- **DATA FOR THE TASK**
=== Section Start ===
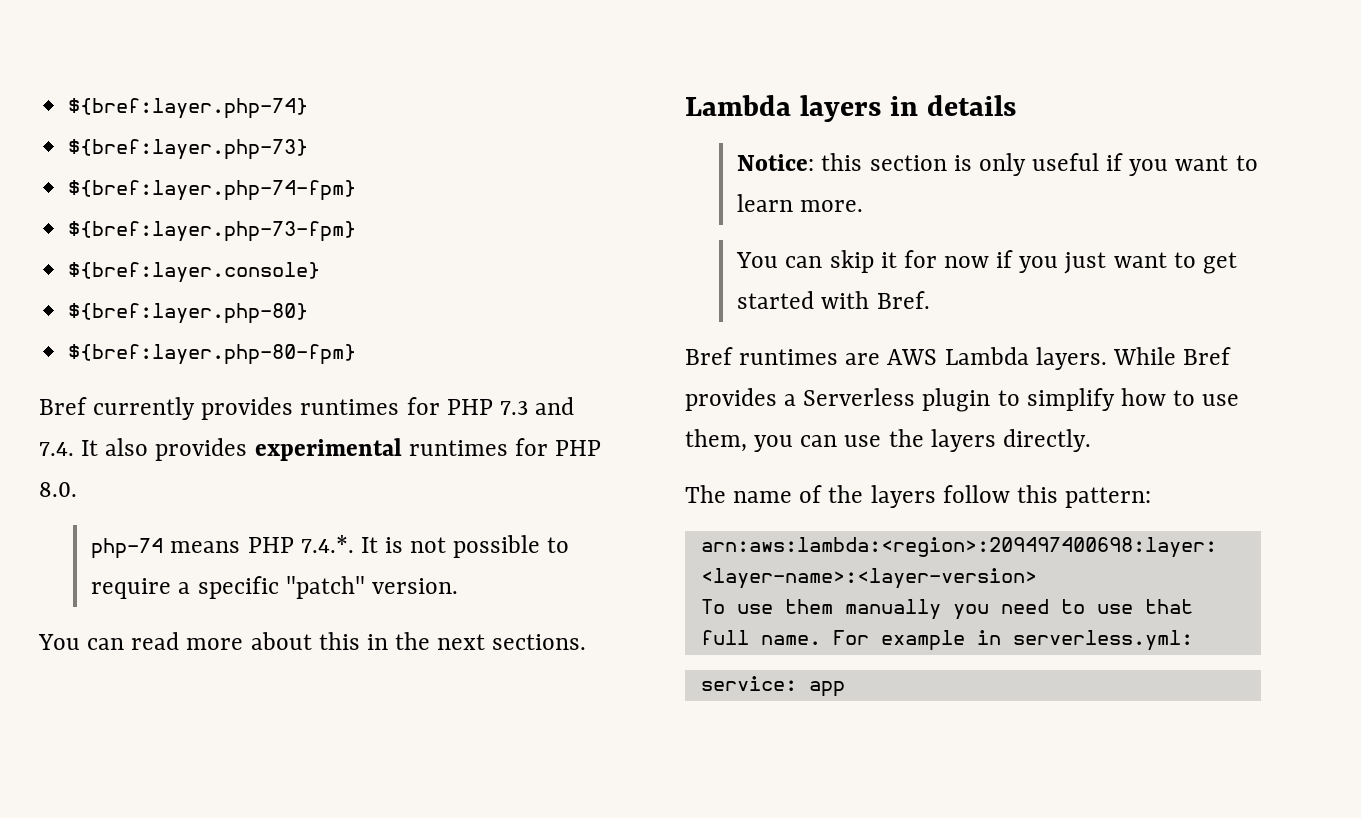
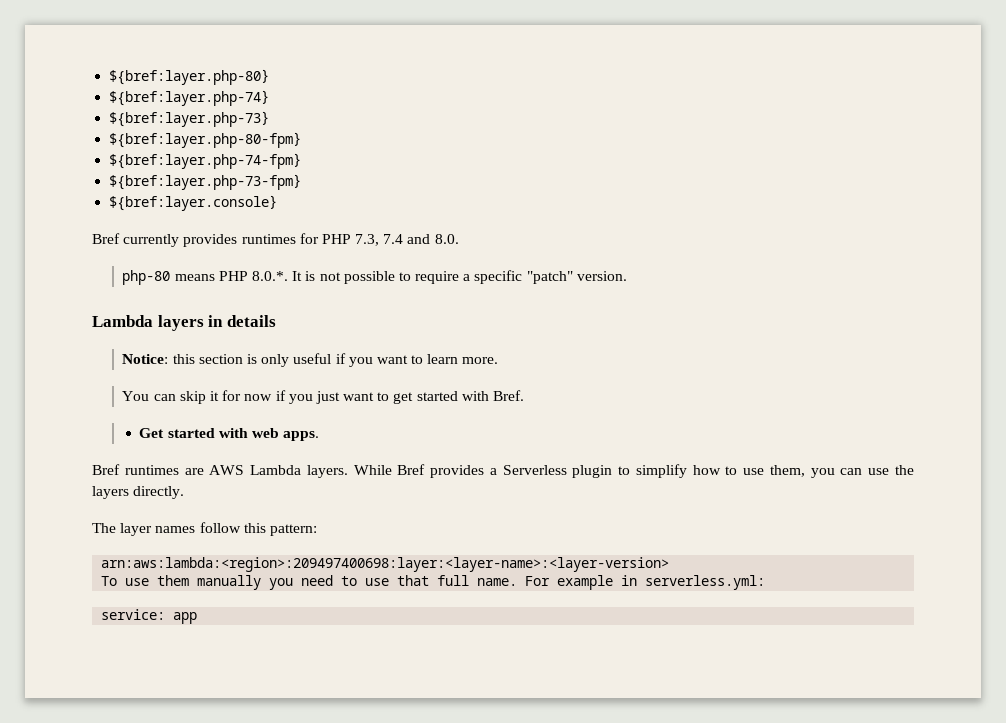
(68, 108) none -> [109,69,270,85] ${bref:layer.php-80} //
(309, 149) none -> [109,132,302,148] // ${bref:layer.php-80-fpm}
[68,303,309,324] [68,344,357,365] // ${bref:layer.php-80} // ${bref:layer.php-80-fpm} -> (278, 203) none
[499,397,575,415] [39,438,602,461] 7.3 and 7.4. It also provides experimental runtimes for PHP -> [355,234,431,246] 7.3, 7.4 and
[91,538,164,559] php-74 -> [122,270,171,285] php-80
[300,535,354,553] 7.4.*. -> [251,271,288,281] 8.0.*.
[38,632,587,650] // You can read more about this in the next sections. -> (627, 276) none
(930, 300) none -> [139,428,320,441] // Get started with web apps.
[733,485,936,508] name of the layers -> [120,523,196,536] layer names

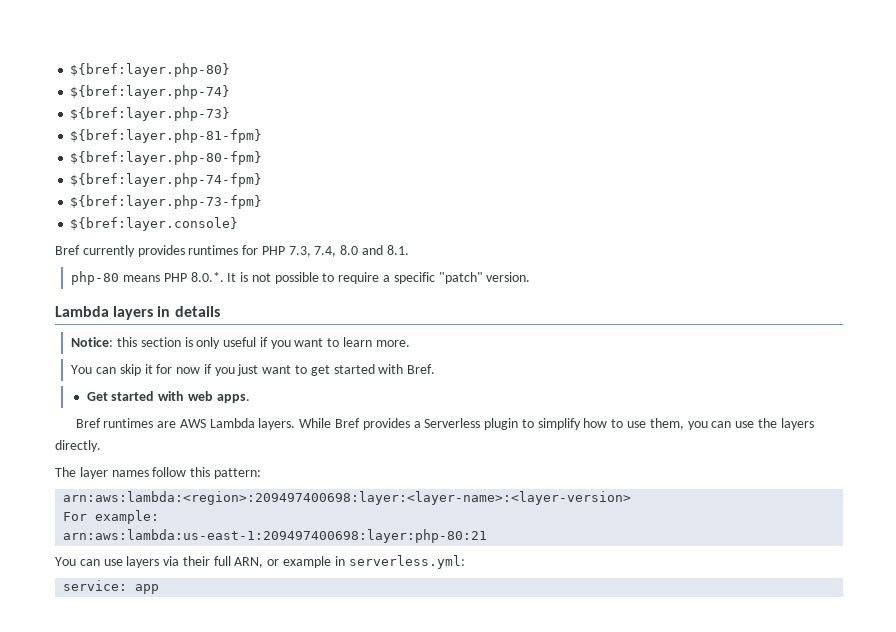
(270, 119) none -> [70,129,263,143] // ${bref:layer.php-81-fpm}
[383,234,459,244] 7.4 and 8.0. -> [314,245,409,257] 7.4, 8.0 and 8.1.
[101,575,551,590] To use them manually you need to use that full name. For -> [63,510,160,524] [63,529,488,543] [55,556,280,568] For example: // arn:aws:lambda:us-east-1:209497400698:layer:php-80:21 // You can use layers via their full ARN, or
=== Section End ===
- **ABOUT THIS TASK**
Write out the data precisely as given, excluding the pictures.

- **WORKED SOLUTION**
(68, 108) none -> [109,69,270,85] ${bref:layer.php-80} //
(309, 149) none -> [109,132,302,148] // ${bref:layer.php-80-fpm}
[68,303,309,324] [68,344,357,365] // ${bref:layer.php-80} // ${bref:layer.php-80-fpm} -> (278, 203) none
[499,397,575,415] [39,438,602,461] 7.3 and 7.4. It also provides experimental runtimes for PHP -> [355,234,431,246] 7.3, 7.4 and
[91,538,164,559] php-74 -> [122,270,171,285] php-80
[300,535,354,553] 7.4.*. -> [251,271,288,281] 8.0.*.
[38,632,587,650] // You can read more about this in the next sections. -> (627, 276) none
(930, 300) none -> [139,428,320,441] // Get started with web apps.
[733,485,936,508] name of the layers -> [120,523,196,536] layer names

(270, 119) none -> [70,129,263,143] // ${bref:layer.php-81-fpm}
[383,234,459,244] 7.4 and 8.0. -> [314,245,409,257] 7.4, 8.0 and 8.1.
[101,575,551,590] To use them manually you need to use that full name. For -> [63,510,160,524] [63,529,488,543] [55,556,280,568] For example: // arn:aws:lambda:us-east-1:209497400698:layer:php-80:21 // You can use layers via their full ARN, or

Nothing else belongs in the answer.